Стоя в тылах, мы услышали треск разбитого стакана. Вскрикнула, зажимая себе рот, Леся Перегудова — куда ей было до Веры Огаревой! «Мой милый, что тебе я сделала!» — равнодушно, походя, процедила на это Нина Сухарева, не отрываясь от хищного, во все глаза, изучения Веры. «Какая у Миши жена! Он, наверное, очень счастлив, да, друзья? — сказала Раиса Ивановна, — сто часов счастья. Она похожа на юную Веронику Тушнову, не находите?» Мы никогда не видели Тушнову, но уверенно ответили «да».
2
Родители целенаправленно, планово назвали ее Верой. Отец, Иван Трофимович, тогда, в 1948 году, инструктор райкома партии, и мать, Роза Хасановна, работница библиотеки политпроса, мечтали о трех дочерях — Вере, Надежде и Любови. После войны новые люди очень хотели жить большой семьей, и имена эти часто давали дочерям.
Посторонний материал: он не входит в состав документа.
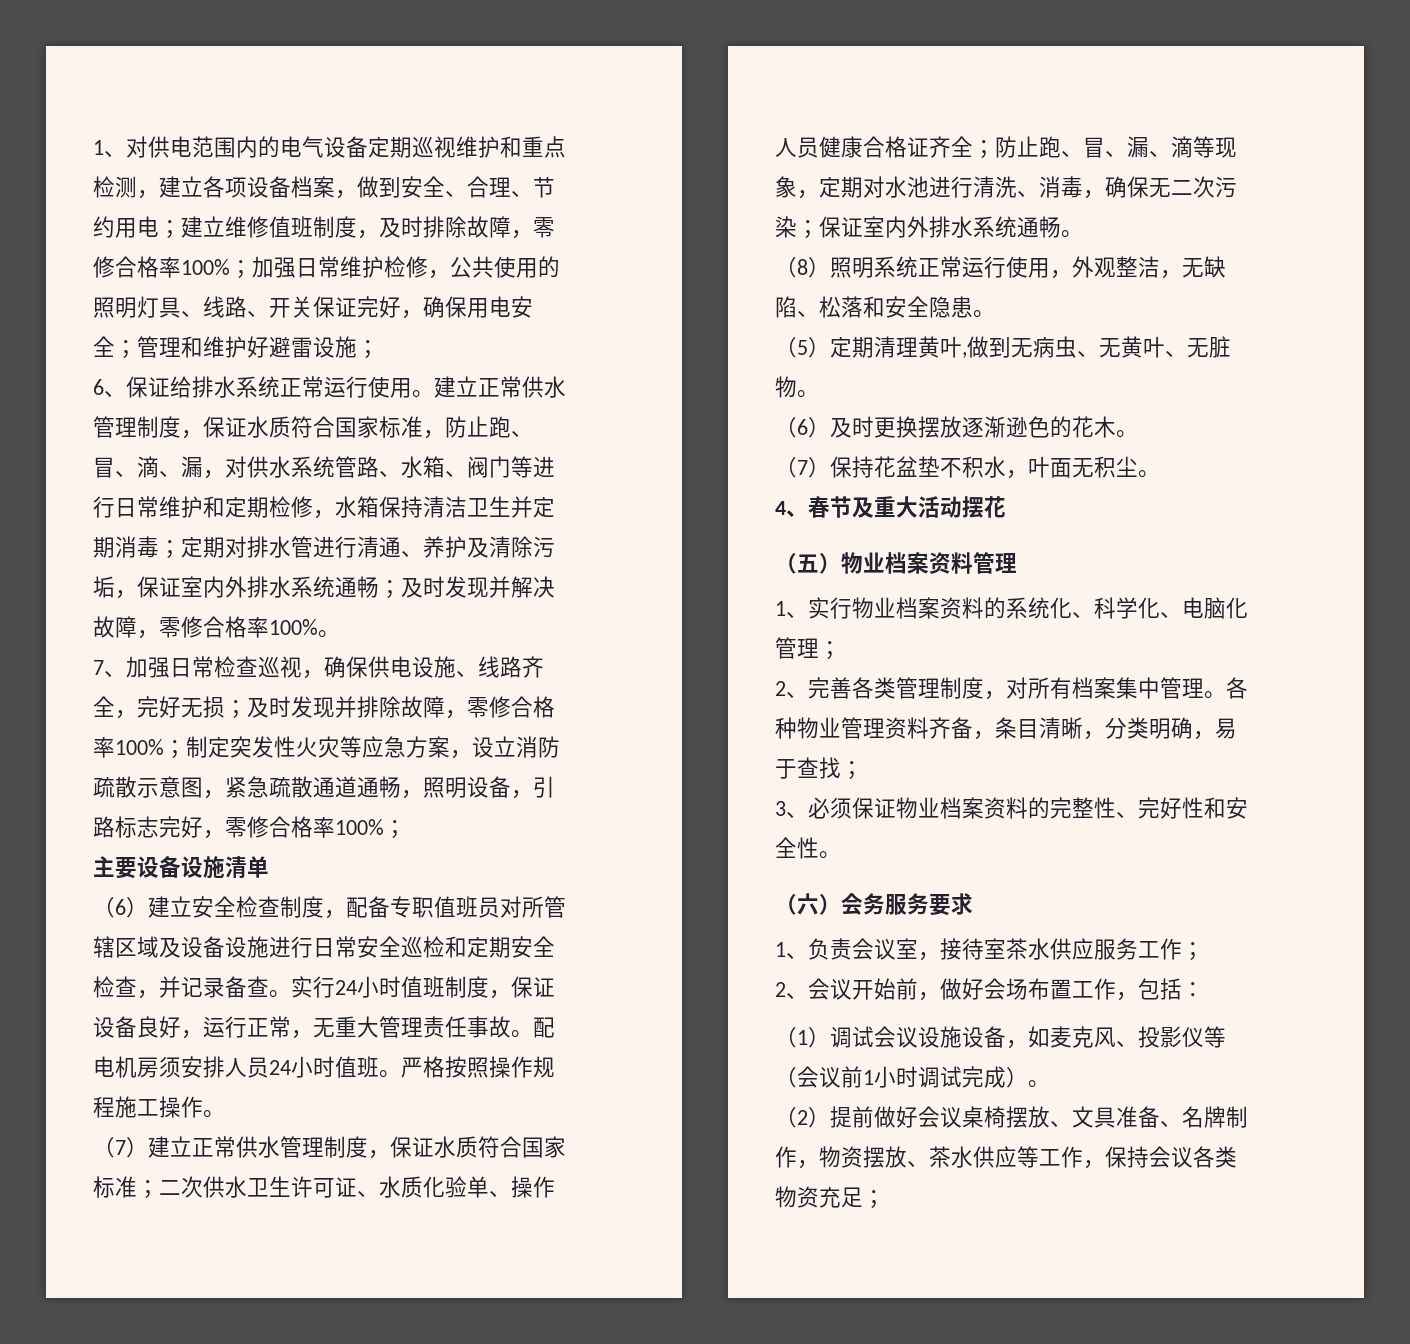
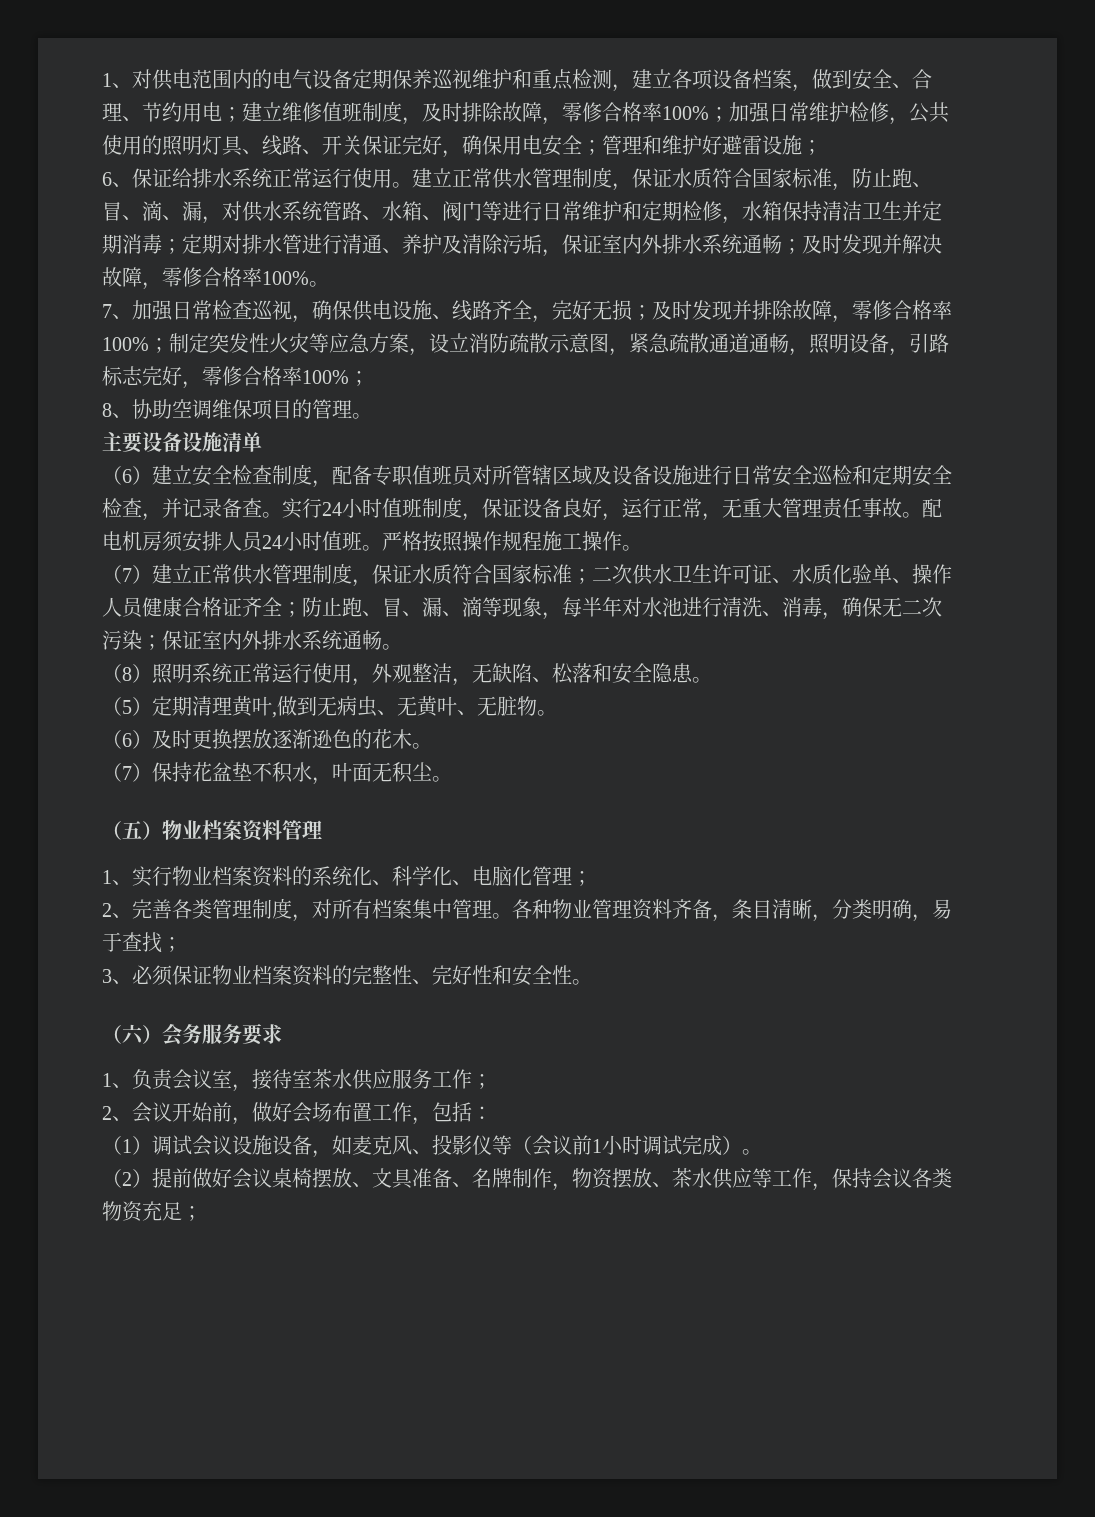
- 1、对供电范围内的电气设备定期巡视维护和重点检测，建立各项设备档案，做到安全、合理、节约用电；建立维修值班制度，及时排除故障，零修合格率100%；加强日常维护检修，公共使用的照明灯具、线路、开关保证完好，确保用电安全；管理和维护好避雷设施；
+ 1、对供电范围内的电气设备定期保养巡视维护和重点检测，建立各项设备档案，做到安全、合理、节约用电；建立维修值班制度，及时排除故障，零修合格率100%；加强日常维护检修，公共使用的照明灯具、线路、开关保证完好，确保用电安全；管理和维护好避雷设施；
+ 8、协助空调维保项目的管理。
- （7）建立正常供水管理制度，保证水质符合国家标准；二次供水卫生许可证、水质化验单、操作人员健康合格证齐全；防止跑、冒、漏、滴等现象，定期对水池进行清洗、消毒，确保无二次污染；保证室内外排水系统通畅。
+ （7）建立正常供水管理制度，保证水质符合国家标准；二次供水卫生许可证、水质化验单、操作人员健康合格证齐全；防止跑、冒、漏、滴等现象，每半年对水池进行清洗、消毒，确保无二次污染；保证室内外排水系统通畅。
- 4、春节及重大活动摆花

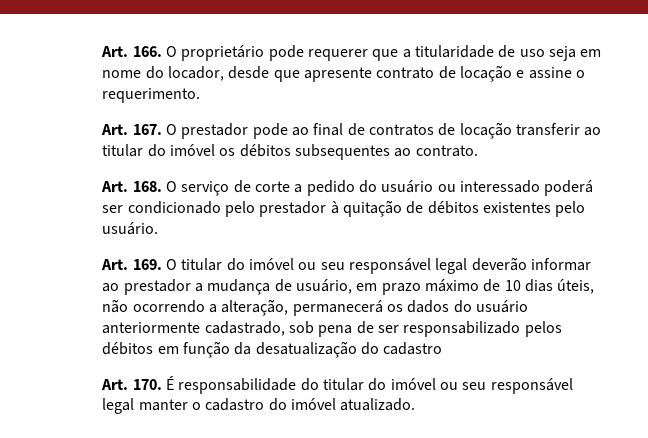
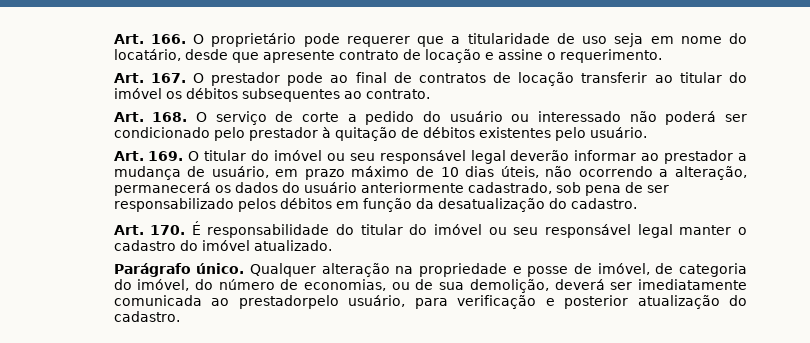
- Art. 166. O proprietário pode requerer que a titularidade de uso seja em nome do locador, desde que apresente contrato de locação e assine o requerimento.
+ Art. 166. O proprietário pode requerer que a titularidade de uso seja em nome do locatário, desde que apresente contrato de locação e assine o requerimento.
- Art. 168. O serviço de corte a pedido do usuário ou interessado poderá ser condicionado pelo prestador à quitação de débitos existentes pelo usuário.
+ Art. 168. O serviço de corte a pedido do usuário ou interessado não poderá ser condicionado pelo prestador à quitação de débitos existentes pelo usuário.
- Art. 169. O titular do imóvel ou seu responsável legal deverão informar ao prestador a mudança de usuário, em prazo máximo de 10 dias úteis, não ocorrendo a alteração, permanecerá os dados do usuário anteriormente cadastrado, sob pena de ser responsabilizado pelos débitos em função da desatualização do cadastro
+ Art. 169. O titular do imóvel ou seu responsável legal deverão informar ao prestador a mudança de usuário, em prazo máximo de 10 dias úteis, não ocorrendo a alteração, permanecerá os dados do usuário anteriormente cadastrado, sob pena de ser responsabilizado pelos débitos em função da desatualização do cadastro.
+ Parágrafo único. Qualquer alteração na propriedade e posse de imóvel, de categoria do imóvel, do número de economias, ou de sua demolição, deverá ser imediatamente comunicada ao prestadorpelo usuário, para verificação e posterior atualização do cadastro.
Они пока жили в коммуналке, у них продолжалась крепкая фронтовая любовь; верили в партию, Сталина, в будущее могучей страны, которая уже завтра будет сознательной и зажиточной; и, в отличие от «бескрылых пернатых» (как с сожалением аттестовал Иван соседей — обидно, что многовато было в бескрайней стране таких «примусников»), имели крепкую надежду на улучшение жилищных условий. Коммуналка, на фоне фронтовых дворцов, не торопилась их заесть, надежда давала стойкость, поэтому жизнь с общей кухней и фанерными перегородками казалась им необходимой, нужной прививкой коммунистического быта, не самоцель и грядущая квартира — временный этап на стезе движения советских граждан к общежитиям высокого комфорта и повышенного идейного и культурного их общения.